[Screenshot and code edit data]

■ ■ ■ ■ ■

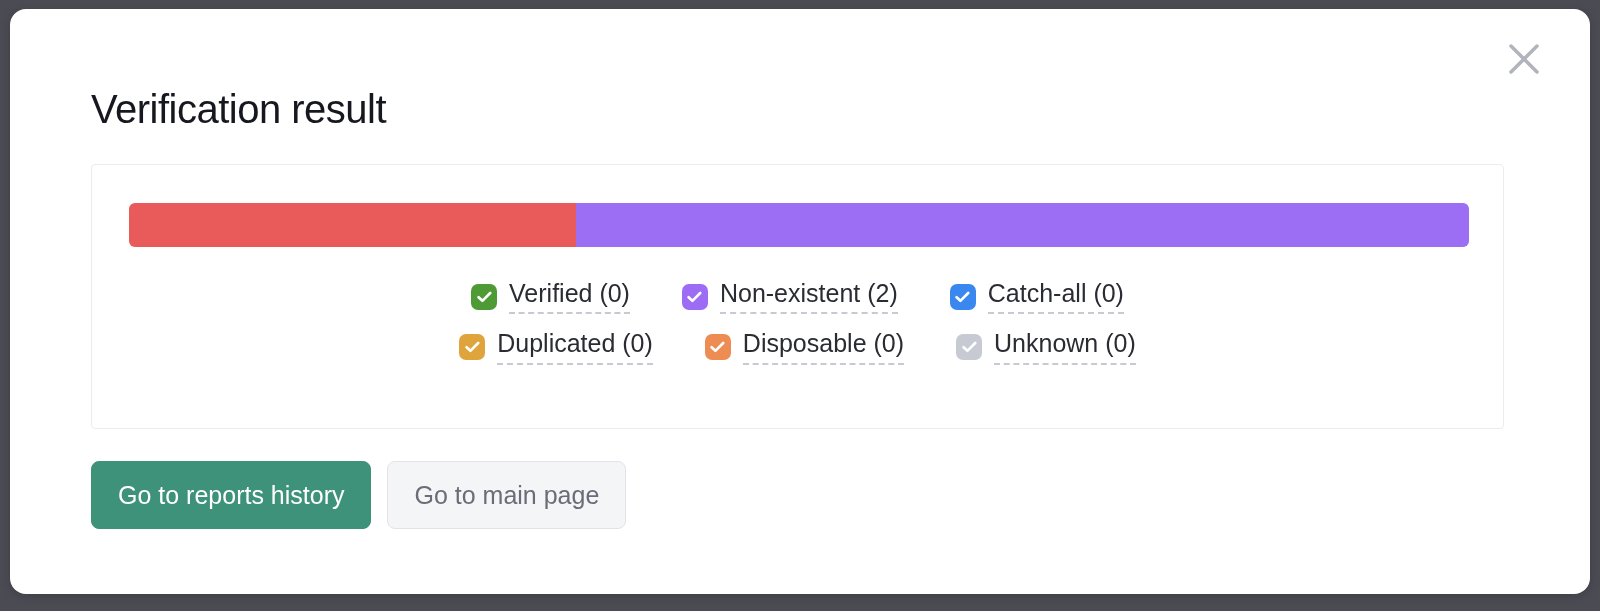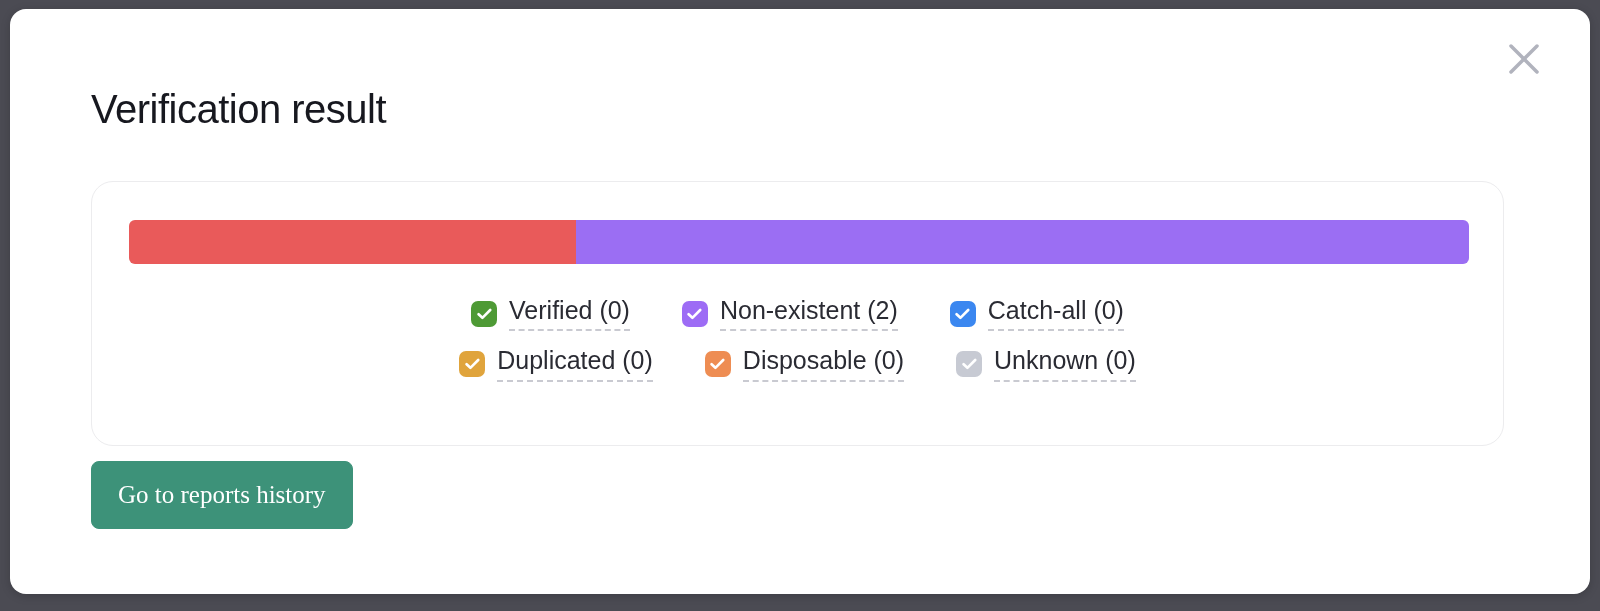--- a/index.html
+++ b/index.html
@@ -50,25 +50,25 @@
     font-weight: normal;
     color: #17181f;
     letter-spacing: -0.5px;
     line-height: 1.2;
     margin: 0;
   }
 
   #result-panel {
     position: absolute;
     left: 81px;
-    top: 172px;
+    top: 155px;
     width: 1413px;
     height: 265px;
     border: 1px solid #ececee;
-    border-radius: 22px;
+    border-radius: 4px;
     box-sizing: border-box;
     background: #fff;
     padding-left: 21px;
   }
 
   #progress-bar {
     position: absolute;
     left: 37px;
     top: 38px;
     width: 1340px;
@@ -119,21 +119,21 @@
   }
 
   #actions {
     position: absolute;
     left: 81px;
     top: 452px;
     display: flex;
     align-items: center;
   }
   .btn {
-    font-family: Liberation Serif, serif;
+    font-family: Liberation Sans, sans-serif;
     font-size: 25px;
     border-radius: 8px;
     height: 68px;
     padding: 6px 26px;
     display: flex;
     align-items: center;
     justify-content: center;
     cursor: pointer;
     box-sizing: border-box;
     border: 1px solid transparent;
@@ -225,15 +225,16 @@
             </span>
             <span class="legend-label">Unknown (0)</span>
           </div>
         </div>
       </div>
 
   </div>
 
   <div id="actions">
     <button class="btn" id="btn-reports-history">Go to reports history</button>
+    <button class="btn" id="btn-main-page">Go to main page</button>
   </div>
 
 </div>
 
 </body></html>

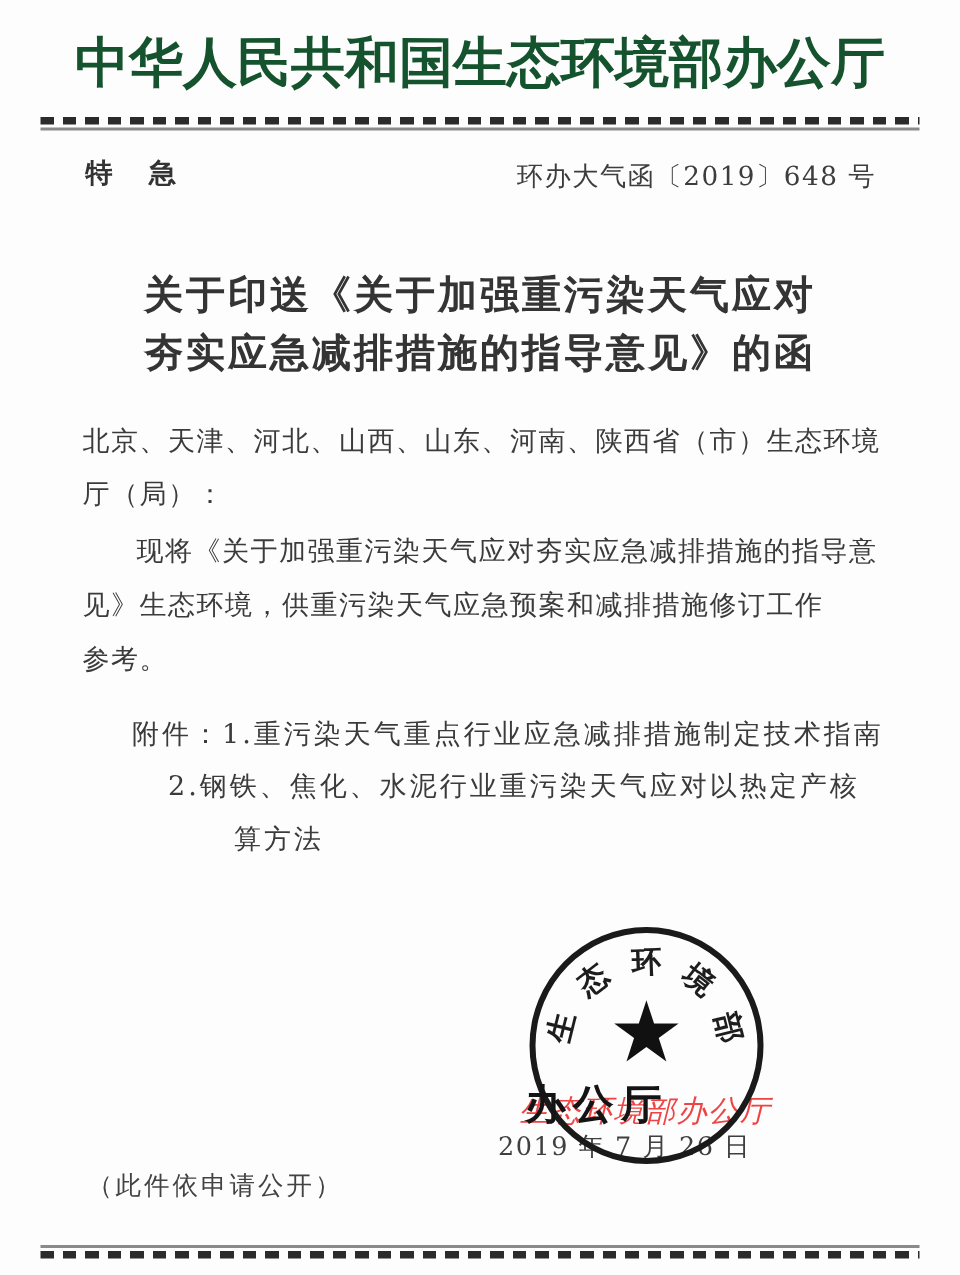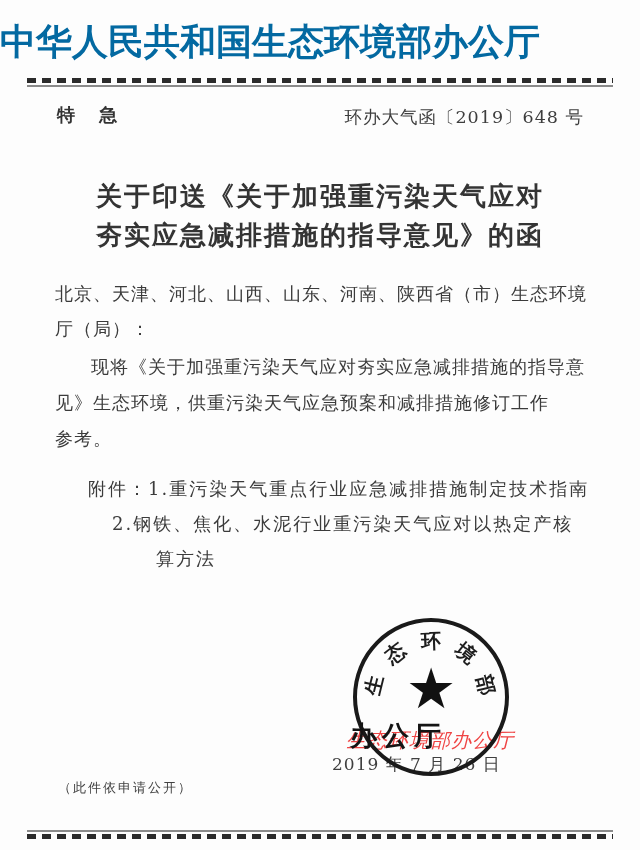--- a/index.html
+++ b/index.html
@@ -11,24 +11,25 @@
     margin: 0 auto;
     background: #fdfdfd;
     overflow: hidden;
     font-family: "DejaVu Serif", "Liberation Serif", serif;
     color: #3b3b3b;
   }
   .abs { position: absolute; white-space: nowrap; }
 
   .letterhead {
     left: 0; right: 0; top: 18px;
+    text-align: center;
     font-size: 36px;
     font-weight: bold;
     letter-spacing: 0px;
-    color: #0369a1;
+    color: #14532d;
   }
 
   .rule { left: 27px; width: 586px; }
   .rule .dashes {
     height: 5px;
     background: repeating-linear-gradient(90deg, #2b2b2b 0 9px, rgba(0,0,0,0) 9px 15px);
   }
   .rule .thin { height: 2px; background: #8a8a8a; margin-top: 2px; }
   .rule-top { top: 78px; }
   .rule-bottom { top: 830px; }
@@ -121,21 +122,21 @@
   .seal-office {
     position: absolute; left: 0; right: 0; top: 103px;
     text-align: left;
     font-size: 27px; font-weight: bold;
     letter-spacing: 5px;
     color: #141414;
   }
 
   .disclosure {
     left: 58px; top: 779px;
-    font-size: 13px; letter-spacing: 2px;
+    font-size: 17px; letter-spacing: 2px;
     color: #424242;
   }
 </style>
 </head>
 <body>
 
 <div class="page">
 
   <div class="abs letterhead">中华人民共和国生态环境部办公厅</div>
 

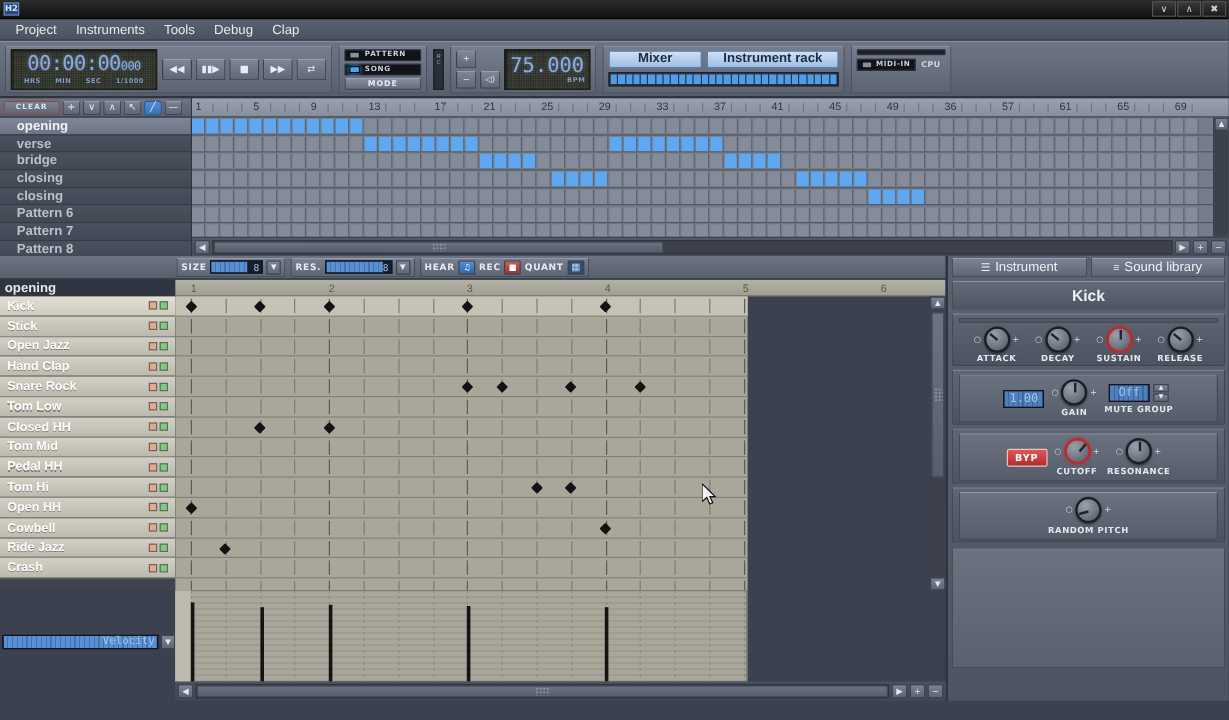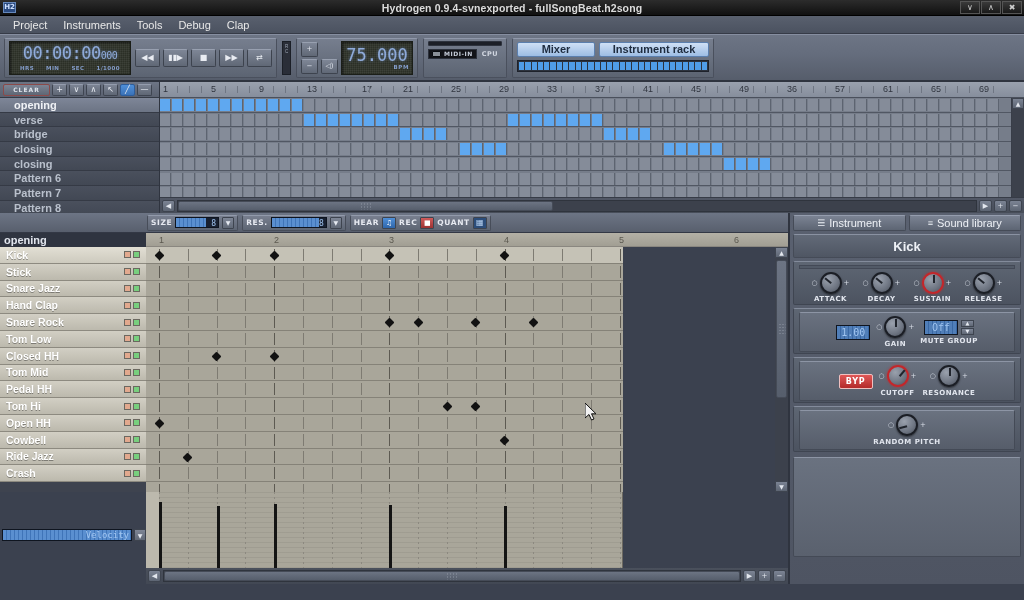--- a/index.html
+++ b/index.html
@@ -438,21 +438,20 @@
   }
 
   
   .cursor { position: absolute; width: 0; height: 0; pointer-events: none; z-index: 50; }
 </style>
 </head>
 <body>
 
 <div class="titlebar">
   <div class="tb-logo">H2</div>
-  <div class="tb-title">Hydrogen 0.9.4-svnexported - fullSongBeat.h2song</div>
   <div class="tb-btns">
     <div class="tb-btn">∨</div>
     <div class="tb-btn">∧</div>
     <div class="tb-btn">✖</div>
   </div>
 </div>
 
 <div class="menubar">
   <div class="menu-item">Project</div>
   <div class="menu-item">Instruments</div>
@@ -477,86 +476,97 @@
     </div>
     <div style="display:flex;gap:3px">
       <div class="t-btn">◀◀</div>
       <div class="t-btn">▮▮▶</div>
       <div class="t-btn">■</div>
       <div class="t-btn">▶▶</div>
       <div class="t-btn">⇄</div>
     </div>
   </div>
 
+  <div class="panel-box mode-box">
+    <div class="mode-led">
+      <div class="led off"></div>
+      <span>PATTERN</span>
+    </div>
+    <div class="mode-led">
+      <div class="led on"></div>
+      <span>SONG</span>
+    </div>
+    <div class="mode-btn">MODE</div>
+  </div>
 
   <div class="vu-mini">
     <span>R</span>
     <span>C</span>
   </div>
 
   <div class="panel-box bpm-box">
     <div class="bpm-ctrl">
       <div class="sm-btn">+</div>
       <div class="sm-btn">−</div>
     </div>
     <div class="sm-btn" style="align-self:flex-end;margin-bottom:1px">◁)</div>
     <div class="lcd bpm-lcd">
       <div class="bpm-val">75.000</div>
       <div class="bpm-lbl">BPM</div>
     </div>
   </div>
 
+  <div class="panel-box right-box">
+    <div class="rb-row">
+      <div class="rb-btn mixer">Mixer</div>
+      <div class="rb-btn">Instrument rack</div>
+    </div>
+    <div class="lvl-meter" id="lvl-meter">
+        <div class="lvl-seg"></div>
+        <div class="lvl-seg"></div>
+        <div class="lvl-seg"></div>
+        <div class="lvl-seg"></div>
+        <div class="lvl-seg"></div>
+        <div class="lvl-seg"></div>
+        <div class="lvl-seg"></div>
+        <div class="lvl-seg"></div>
+        <div class="lvl-seg"></div>
+        <div class="lvl-seg"></div>
+        <div class="lvl-seg"></div>
+        <div class="lvl-seg"></div>
+        <div class="lvl-seg"></div>
+        <div class="lvl-seg"></div>
+        <div class="lvl-seg"></div>
+        <div class="lvl-seg"></div>
+        <div class="lvl-seg"></div>
+        <div class="lvl-seg"></div>
+        <div class="lvl-seg"></div>
+        <div class="lvl-seg"></div>
+        <div class="lvl-seg"></div>
+        <div class="lvl-seg"></div>
+        <div class="lvl-seg"></div>
+        <div class="lvl-seg"></div>
+        <div class="lvl-seg"></div>
+        <div class="lvl-seg"></div>
+        <div class="lvl-seg"></div>
+        <div class="lvl-seg"></div>
+        <div class="lvl-seg"></div>
+        <div class="lvl-seg"></div>
+      </div>
+  </div>
+
   <div class="panel-box midi-box">
     <div class="midi-bar"></div>
     <div class="midi-row">
       <div class="midi-in">
         <div class="led off"></div>
         <span>MIDI-IN</span>
       </div>
       <div class="cpu-lbl">CPU</div>
     </div>
-  </div>
-
-  <div class="panel-box right-box">
-    <div class="rb-row">
-      <div class="rb-btn mixer">Mixer</div>
-      <div class="rb-btn">Instrument rack</div>
-    </div>
-    <div class="lvl-meter" id="lvl-meter">
-        <div class="lvl-seg"></div>
-        <div class="lvl-seg"></div>
-        <div class="lvl-seg"></div>
-        <div class="lvl-seg"></div>
-        <div class="lvl-seg"></div>
-        <div class="lvl-seg"></div>
-        <div class="lvl-seg"></div>
-        <div class="lvl-seg"></div>
-        <div class="lvl-seg"></div>
-        <div class="lvl-seg"></div>
-        <div class="lvl-seg"></div>
-        <div class="lvl-seg"></div>
-        <div class="lvl-seg"></div>
-        <div class="lvl-seg"></div>
-        <div class="lvl-seg"></div>
-        <div class="lvl-seg"></div>
-        <div class="lvl-seg"></div>
-        <div class="lvl-seg"></div>
-        <div class="lvl-seg"></div>
-        <div class="lvl-seg"></div>
-        <div class="lvl-seg"></div>
-        <div class="lvl-seg"></div>
-        <div class="lvl-seg"></div>
-        <div class="lvl-seg"></div>
-        <div class="lvl-seg"></div>
-        <div class="lvl-seg"></div>
-        <div class="lvl-seg"></div>
-        <div class="lvl-seg"></div>
-        <div class="lvl-seg"></div>
-        <div class="lvl-seg"></div>
-      </div>
   </div>
 </div>
 
 <div class="song-editor">
   <div class="se-left">
     <div class="se-toolbar">
       <div class="clear-btn">CLEAR</div>
       <div class="tb-sq">+</div>
       <div class="tb-sq">∨</div>
       <div class="tb-sq">∧</div>
@@ -1227,21 +1237,21 @@
               </div>
             </div>
             <div class="inst-row">
               <span>Stick</span>
               <div class="inst-btns">
                 <div class="ib mute" title="Mute"></div>
                 <div class="ib solo" title="Solo"></div>
               </div>
             </div>
             <div class="inst-row">
-              <span>Snare Jazz</span>
+              <span>Open Jazz</span>
               <div class="inst-btns">
                 <div class="ib mute" title="Mute"></div>
                 <div class="ib solo" title="Solo"></div>
               </div>
             </div>
             <div class="inst-row">
               <span>Hand Clap</span>
               <div class="inst-btns">
                 <div class="ib mute" title="Mute"></div>
                 <div class="ib solo" title="Solo"></div>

■ ■ ■ ■ ■

> _Task details_
If a line in the records contains the word "page", copy it out.

> _Result below_
+    <button class="btn" id="btn-main-page">Go to main page</button>
 <div class="page">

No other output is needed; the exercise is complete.